Aquellos años tuvieron su expresión mediática. Nacieron nuevos medios: El País y Diario 16, murieron otros como el Ya o Informaciones, y cobraron agresiva importancia algunos como El Alcazar y El Imparcial. Con periodistas posicionándose a ambos lados de la trinchera que separaba el pasado del futuro.
Mucho de lo que pasó en esa Primera Transición está presente en esta Segunda que hemos inaugurado, incluidas las llamadas “tensiones militares”. Traidor llamaron los franquistas al Rey. Y vuelve a escucharse el término en referencias al primer ministro (todavía no se atreven a ponerle ese epíteto a don Juan Carlos, pero todo se andará), y vuelve a hablarse de la sagrada unidad de España, y vuelve a la escena Marruecos con sus amenazas, esta vez sobre Ceuta y Melilla. Suena a historia vivida para todos los que hemos cumplido cincuenta años.

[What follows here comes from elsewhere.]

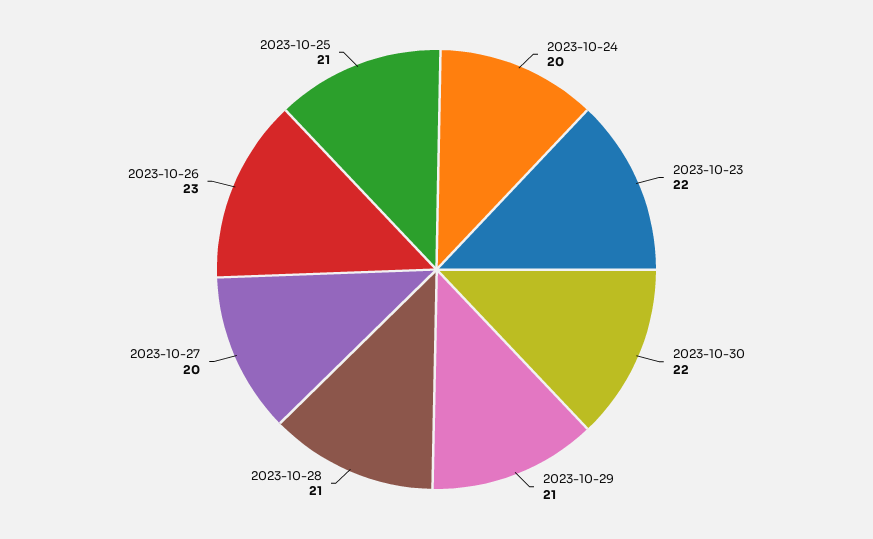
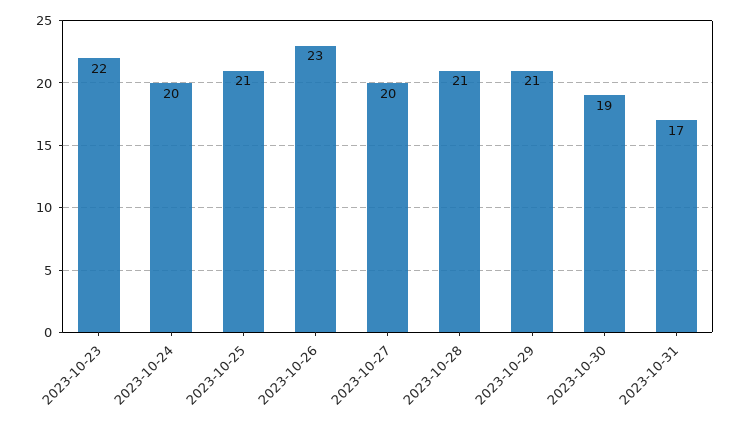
2023-10-30: 22 -> 19
2023-10-31: none -> 17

Convendría que la clase política meditase en las similitudes históricas y el papel que cada protagonista tuvo en la obra. En la del 77 y en la de cuarenta años antes. Puede que este Gobierno sea el peor de nuestra historia democrática tal y como afirma el PP; puede que el presidente Zapatero esté dando bandazos dentro de la estructura del estado; pueden ser esas y muchas más cosas, pero decir que es un traidor, que está vendiendo España por parcelas y que el país se va a ir a la mierda, es faltar a la verdad, colocarse en la zona negra de nuestra historia y querer cegar las puertas del futuro. Las responsabilidades, aciertos y errores se juzgan en las urnas. Dentro de unos meses todos los partidos tendrán que pasar ese primer examen.